— Assignment —
Your answer must be an exact transcription of every record.

── Provided material ──

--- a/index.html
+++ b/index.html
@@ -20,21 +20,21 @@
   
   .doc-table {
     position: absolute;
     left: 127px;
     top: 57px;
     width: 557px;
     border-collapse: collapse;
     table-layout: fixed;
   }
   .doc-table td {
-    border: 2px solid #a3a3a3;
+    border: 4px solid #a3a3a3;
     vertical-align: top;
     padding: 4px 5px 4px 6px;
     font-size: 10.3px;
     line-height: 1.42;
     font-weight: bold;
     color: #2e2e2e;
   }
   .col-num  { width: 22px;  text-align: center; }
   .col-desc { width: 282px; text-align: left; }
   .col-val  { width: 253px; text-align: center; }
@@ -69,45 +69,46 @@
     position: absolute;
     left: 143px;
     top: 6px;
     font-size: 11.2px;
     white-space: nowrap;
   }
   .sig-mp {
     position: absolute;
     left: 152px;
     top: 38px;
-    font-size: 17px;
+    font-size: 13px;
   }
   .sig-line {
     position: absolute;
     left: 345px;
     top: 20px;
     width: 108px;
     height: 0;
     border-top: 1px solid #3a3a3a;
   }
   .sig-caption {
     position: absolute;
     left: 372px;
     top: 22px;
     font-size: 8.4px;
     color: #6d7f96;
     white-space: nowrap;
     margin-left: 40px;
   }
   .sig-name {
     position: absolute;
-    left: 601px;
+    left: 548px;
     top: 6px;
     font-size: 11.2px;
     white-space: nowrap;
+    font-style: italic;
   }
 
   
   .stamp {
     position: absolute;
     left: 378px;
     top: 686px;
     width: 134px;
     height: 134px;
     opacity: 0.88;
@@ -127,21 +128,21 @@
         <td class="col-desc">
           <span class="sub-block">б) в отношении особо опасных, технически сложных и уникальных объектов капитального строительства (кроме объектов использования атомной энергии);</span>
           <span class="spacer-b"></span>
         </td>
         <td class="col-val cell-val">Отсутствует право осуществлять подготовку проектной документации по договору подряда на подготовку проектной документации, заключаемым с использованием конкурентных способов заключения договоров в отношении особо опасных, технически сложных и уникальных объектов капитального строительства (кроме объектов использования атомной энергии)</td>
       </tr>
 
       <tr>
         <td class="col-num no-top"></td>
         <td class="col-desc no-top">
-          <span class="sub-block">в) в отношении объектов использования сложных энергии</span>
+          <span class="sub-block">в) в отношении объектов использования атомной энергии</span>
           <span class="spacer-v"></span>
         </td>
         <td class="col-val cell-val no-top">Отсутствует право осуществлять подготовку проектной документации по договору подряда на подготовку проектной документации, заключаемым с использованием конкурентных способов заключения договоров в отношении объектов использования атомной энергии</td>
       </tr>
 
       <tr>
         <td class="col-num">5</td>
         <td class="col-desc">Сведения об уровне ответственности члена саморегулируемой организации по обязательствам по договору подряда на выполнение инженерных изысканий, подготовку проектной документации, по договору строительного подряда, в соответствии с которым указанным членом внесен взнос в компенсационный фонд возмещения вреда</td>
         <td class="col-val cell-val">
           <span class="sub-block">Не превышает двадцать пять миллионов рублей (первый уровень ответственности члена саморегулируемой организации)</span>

───

— Response area —
--- a/index.html
+++ b/index.html
@@ -20,21 +20,21 @@
   
   .doc-table {
     position: absolute;
     left: 127px;
     top: 57px;
     width: 557px;
     border-collapse: collapse;
     table-layout: fixed;
   }
   .doc-table td {
-    border: 2px solid #a3a3a3;
+    border: 4px solid #a3a3a3;
     vertical-align: top;
     padding: 4px 5px 4px 6px;
     font-size: 10.3px;
     line-height: 1.42;
     font-weight: bold;
     color: #2e2e2e;
   }
   .col-num  { width: 22px;  text-align: center; }
   .col-desc { width: 282px; text-align: left; }
   .col-val  { width: 253px; text-align: center; }
@@ -69,45 +69,46 @@
     position: absolute;
     left: 143px;
     top: 6px;
     font-size: 11.2px;
     white-space: nowrap;
   }
   .sig-mp {
     position: absolute;
     left: 152px;
     top: 38px;
-    font-size: 17px;
+    font-size: 13px;
   }
   .sig-line {
     position: absolute;
     left: 345px;
     top: 20px;
     width: 108px;
     height: 0;
     border-top: 1px solid #3a3a3a;
   }
   .sig-caption {
     position: absolute;
     left: 372px;
     top: 22px;
     font-size: 8.4px;
     color: #6d7f96;
     white-space: nowrap;
     margin-left: 40px;
   }
   .sig-name {
     position: absolute;
-    left: 601px;
+    left: 548px;
     top: 6px;
     font-size: 11.2px;
     white-space: nowrap;
+    font-style: italic;
   }
 
   
   .stamp {
     position: absolute;
     left: 378px;
     top: 686px;
     width: 134px;
     height: 134px;
     opacity: 0.88;
@@ -127,21 +128,21 @@
         <td class="col-desc">
           <span class="sub-block">б) в отношении особо опасных, технически сложных и уникальных объектов капитального строительства (кроме объектов использования атомной энергии);</span>
           <span class="spacer-b"></span>
         </td>
         <td class="col-val cell-val">Отсутствует право осуществлять подготовку проектной документации по договору подряда на подготовку проектной документации, заключаемым с использованием конкурентных способов заключения договоров в отношении особо опасных, технически сложных и уникальных объектов капитального строительства (кроме объектов использования атомной энергии)</td>
       </tr>
 
       <tr>
         <td class="col-num no-top"></td>
         <td class="col-desc no-top">
-          <span class="sub-block">в) в отношении объектов использования сложных энергии</span>
+          <span class="sub-block">в) в отношении объектов использования атомной энергии</span>
           <span class="spacer-v"></span>
         </td>
         <td class="col-val cell-val no-top">Отсутствует право осуществлять подготовку проектной документации по договору подряда на подготовку проектной документации, заключаемым с использованием конкурентных способов заключения договоров в отношении объектов использования атомной энергии</td>
       </tr>
 
       <tr>
         <td class="col-num">5</td>
         <td class="col-desc">Сведения об уровне ответственности члена саморегулируемой организации по обязательствам по договору подряда на выполнение инженерных изысканий, подготовку проектной документации, по договору строительного подряда, в соответствии с которым указанным членом внесен взнос в компенсационный фонд возмещения вреда</td>
         <td class="col-val cell-val">
           <span class="sub-block">Не превышает двадцать пять миллионов рублей (первый уровень ответственности члена саморегулируемой организации)</span>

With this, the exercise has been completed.